Denis Sigal : Comme au Japon, on
court le risque de voir apparaître un deuxième système
éducatif en parallèle. Avec des conséquences : on
respecte le prof des cours particuliers car dans l’EN l’élève
n’est pas autant protégé et reconnu par son prof. Refus du
sacerdoce au sens de « feu sacré » qui fait penser au
phénomène du « burn out ». On sait que dans une
situation d’enseignement difficile l’investissement d’un professeur ne
dure que 4 ou 5 années, d’où l’idée de l’institution
de faire tourner ces jeunes professeurs pendant ce laps de temps dans les
zones difficiles.
Ivan Gros : L’ennui est associé
à l’école depuis qu’elle existe (caricature de Daumier/ L’enfant
de Jules Vallès)
Marion Mas : Proposition de réfléchir
à la violence sans adresse dans les écoles à partir
de Bowling for Columbine.
Christophe : La vocation des instituteurs
sous la IIIème République peut se comprendre car pour eux
c’était une promotion sociale, ce qui n’est plus vrai aujourd’hui.
De plus on se battait contre le curé, contre des ennemis supposés.
Tentative aujourd’hui de se reconstruire un ennemi.

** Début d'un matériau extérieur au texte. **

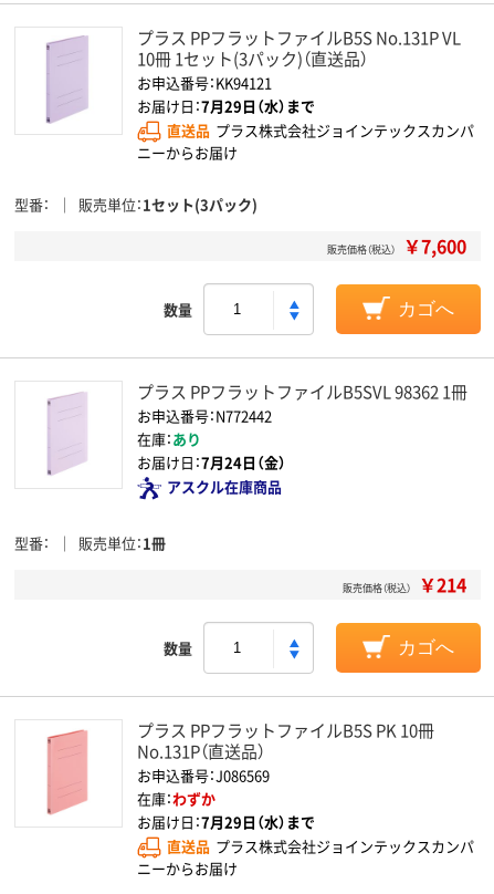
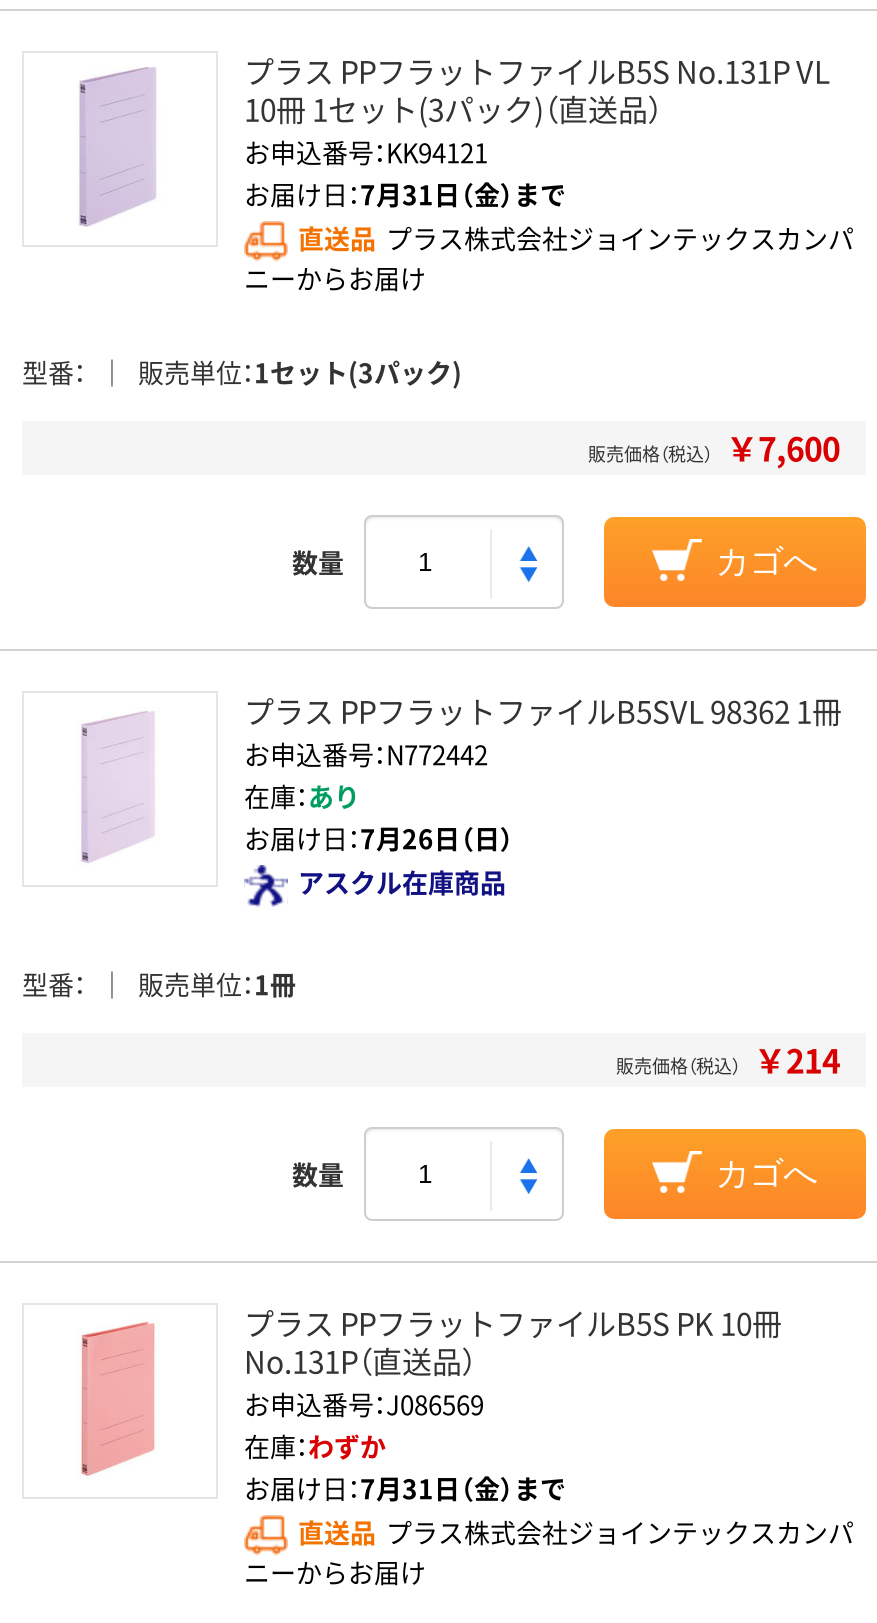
[137,95,315,116] お届け日：7月29日（水）まで -> [244,175,566,213] お届け日：7月31日（金）まで
[137,451,286,472] お届け日：7月24日（金） -> [244,819,514,857] お届け日：7月26日（日）
[137,811,315,832] お届け日：7月29日（水）まで -> [244,1469,566,1507] お届け日：7月31日（金）まで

Judith Sarfati : Il n’y a pas de
continuité entre Daumier et la publicité car cela ne touche
pas le même public. Aujourd’hui c’est l’image de Bill Gates qui prédomine,
homme le plus riche du monde, médiocre à l’école et
qui réussit en autodidacte.
Hélène Merlin-Kajman:
La
différence par rapport à l’époque de Daumier c’est
qu’aujourd’hui l’image du pédant est transmise par la société
et par l’école elle-même, avec comme prescription la rébellion.